A recent ruling by the Tribunal of Naples could significantly alter the legal landscape for many couples living in a situation of administrative irregularity. By means of an order issued on 27 March 2026, the judge directed a Campanian municipality to register both the cohabitation agreement and the registry residence of a foreign national lacking a residence permit. This is a decision worthy of careful analysis, as it touches upon fundamental rights and opens concrete avenues for thousands of individuals.

The Case: A Couple, an Agreement, a Municipal Refusal

Everything originates from a straightforward story at its core: a couple comprising an Italian citizen and a foreign national, having settled together and wishing to give legal recognition to their union. To that end, they engaged a lawyer and executed a cohabitation agreement (contratto di convivenza), the legal instrument introduced by the Legge Cirinnà that allows unmarried couples to regulate their shared life, patrimonial relations, and mutual responsibilities.

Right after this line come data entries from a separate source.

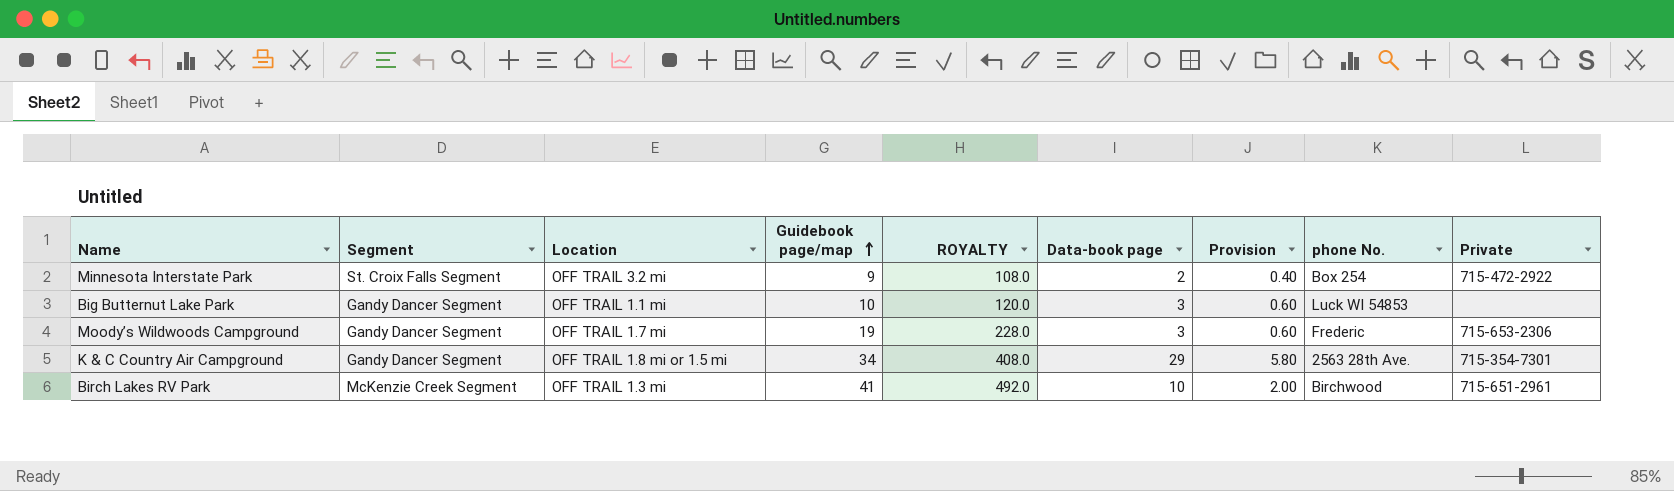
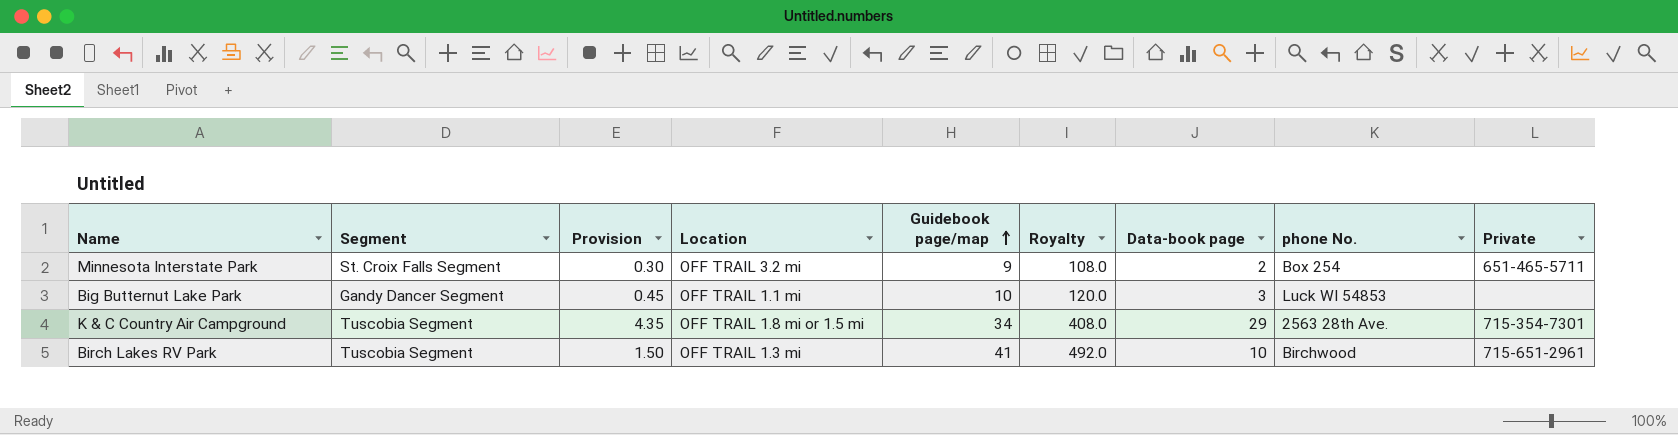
column Provision | formula: [Data-book page] * 0.2 -> [Data-book page] * 0.15
column Provision | position: 7 -> 3
column name: ROYALTY -> Royalty
row Moody’s Wildwoods Campground: Gandy Dancer Segment | OFF TRAIL 1.7 mi | 19 | 228.0 | 3 | 0.60 | Frederic | 715-653-2306 -> none
Minnesota Interstate Park | Private: 715-472-2922 -> 651-465‐5711
K & C Country Air Campground | Segment: Gandy Dancer Segment -> Tuscobia Segment
Birch Lakes RV Park | Segment: McKenzie Creek Segment -> Tuscobia Segment

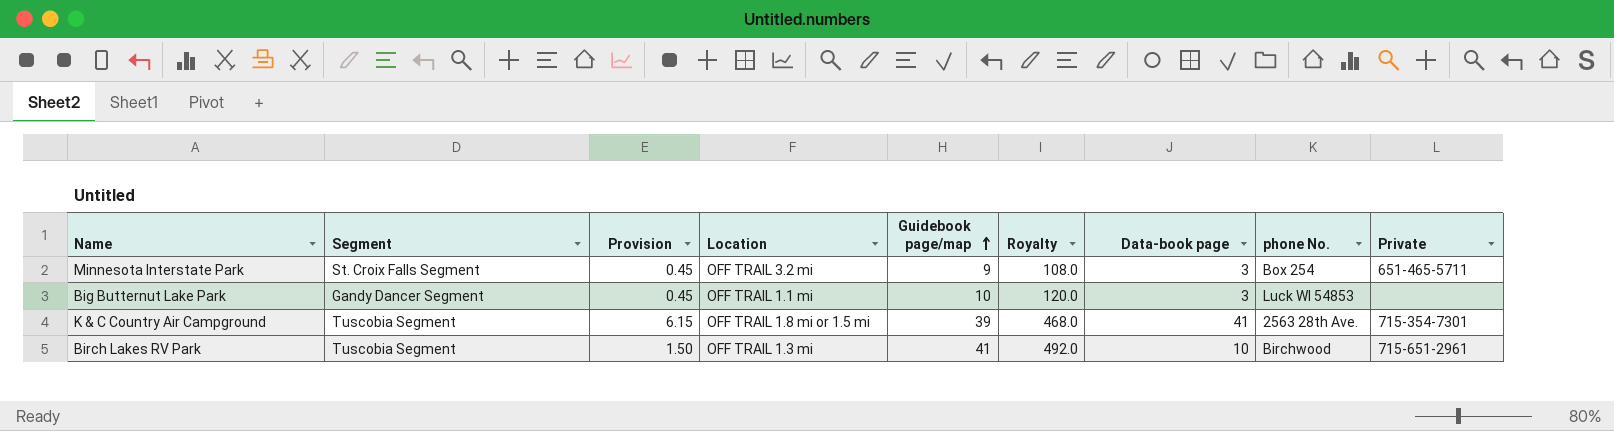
Minnesota Interstate Park | Provision: 0.30 -> 0.45
Minnesota Interstate Park | Data-book page: 2 -> 3
K & C Country Air Campground | Provision: 4.35 -> 6.15
K & C Country Air Campground | Guidebook page/map: 34 -> 39
K & C Country Air Campground | Royalty: 408.0 -> 468.0
K & C Country Air Campground | Data-book page: 29 -> 41

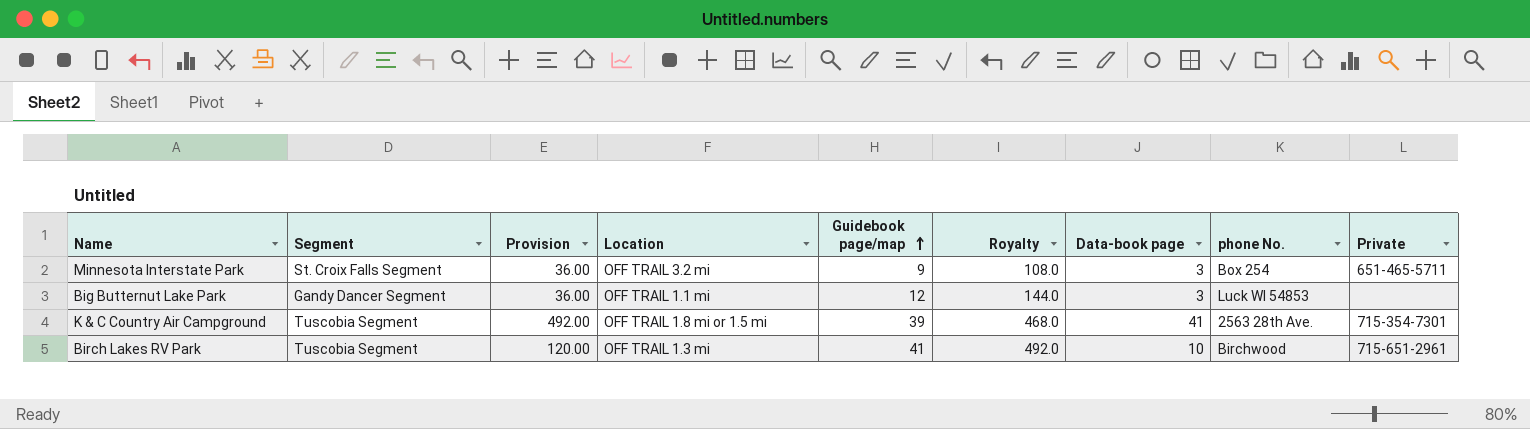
column Provision | formula: [Data-book page] * 0.15 -> [Data-book page] * 12
Big Butternut Lake Park | Guidebook page/map: 10 -> 12
Big Butternut Lake Park | Royalty: 120.0 -> 144.0

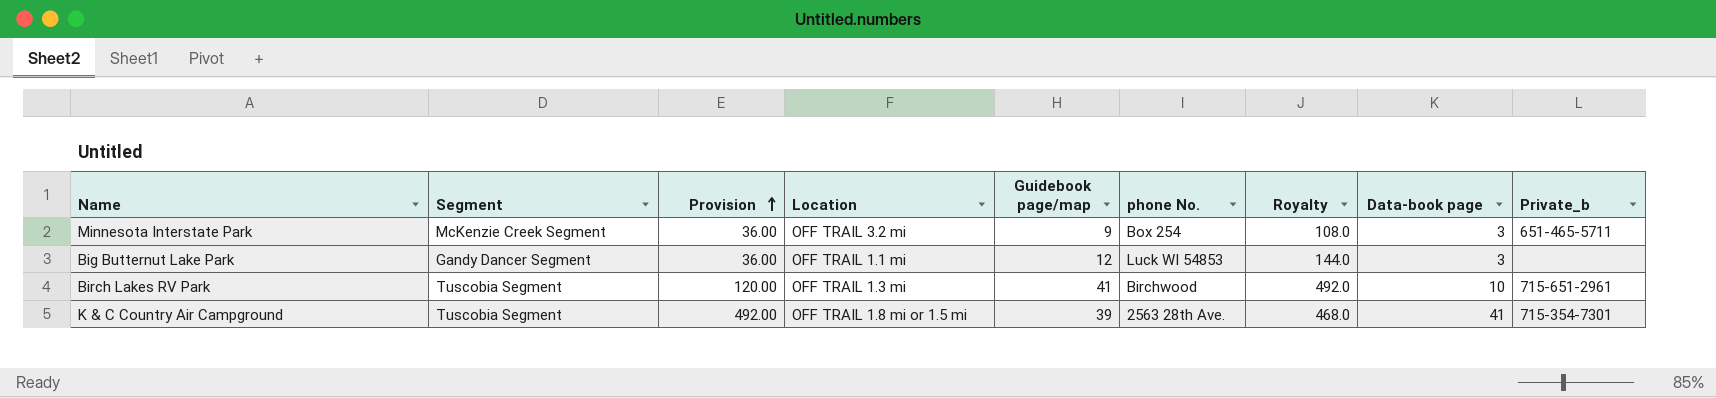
row order: Guidebook page/map ascending -> Provision ascending
column phone No. | position: 8 -> 6
column name: Private -> Private_b
Minnesota Interstate Park | Segment: St. Croix Falls Segment -> McKenzie Creek Segment

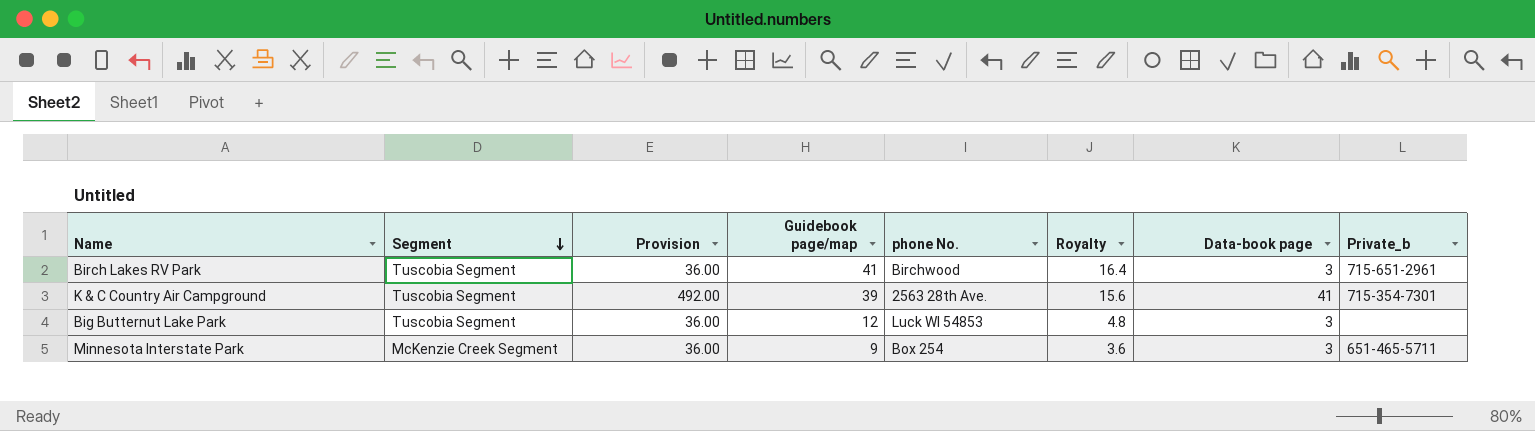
row order: Provision ascending -> Segment descending
column Location | position: 4 -> none
column Royalty | formula: [Guidebook page/map] * 12 -> [Guidebook page/map] * 0.4
Birch Lakes RV Park | Provision: 120.00 -> 36.00
Birch Lakes RV Park | Data-book page: 10 -> 3
Big Butternut Lake Park | Segment: Gandy Dancer Segment -> Tuscobia Segment

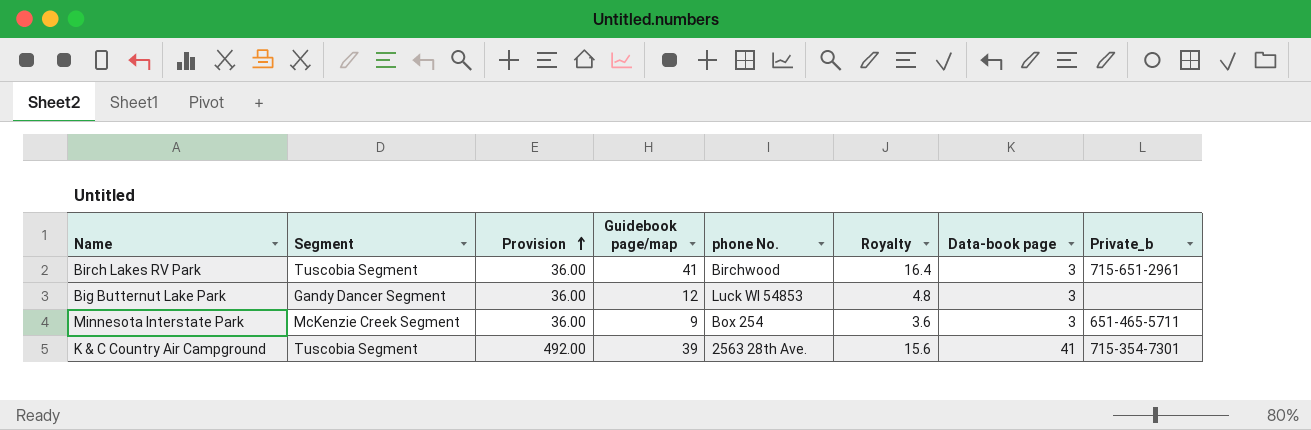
row order: Segment descending -> Provision ascending
Big Butternut Lake Park | Segment: Tuscobia Segment -> Gandy Dancer Segment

The issue arose at the moment the couple presented the agreement to the Municipality of Castellammare di Stabia for registry registration. The municipal administration opposed a refusal, grounding it in the foreign partner's lack of a residence permit. A bureaucratic obstacle that, in practice, would have rendered a legally valid act devoid of any effect.

The Tribunal's Response: Rights Are Not Stopped by Bureaucracy

The Tribunal of Naples did not share the Municipality's position. By means of its order, it directed the local authority to proceed with the dual registration: that of the cohabitation agreement and that of the registry residence of the foreign national. The reasoning underpinning this decision is as straightforward as it is significant from a practical standpoint.

The judge recognised that registry registration and the registration of the cohabitation agreement cannot be made conditional upon the regularity of the individual's stay. These are administrative acts that pertain to the real lives of individuals — to their actual presence on the territory, to their family and affective relationships — and cannot be instrumentalised as a lever to penalise a condition of irregularity governed by an entirely separate regulatory framework, namely that of immigration law.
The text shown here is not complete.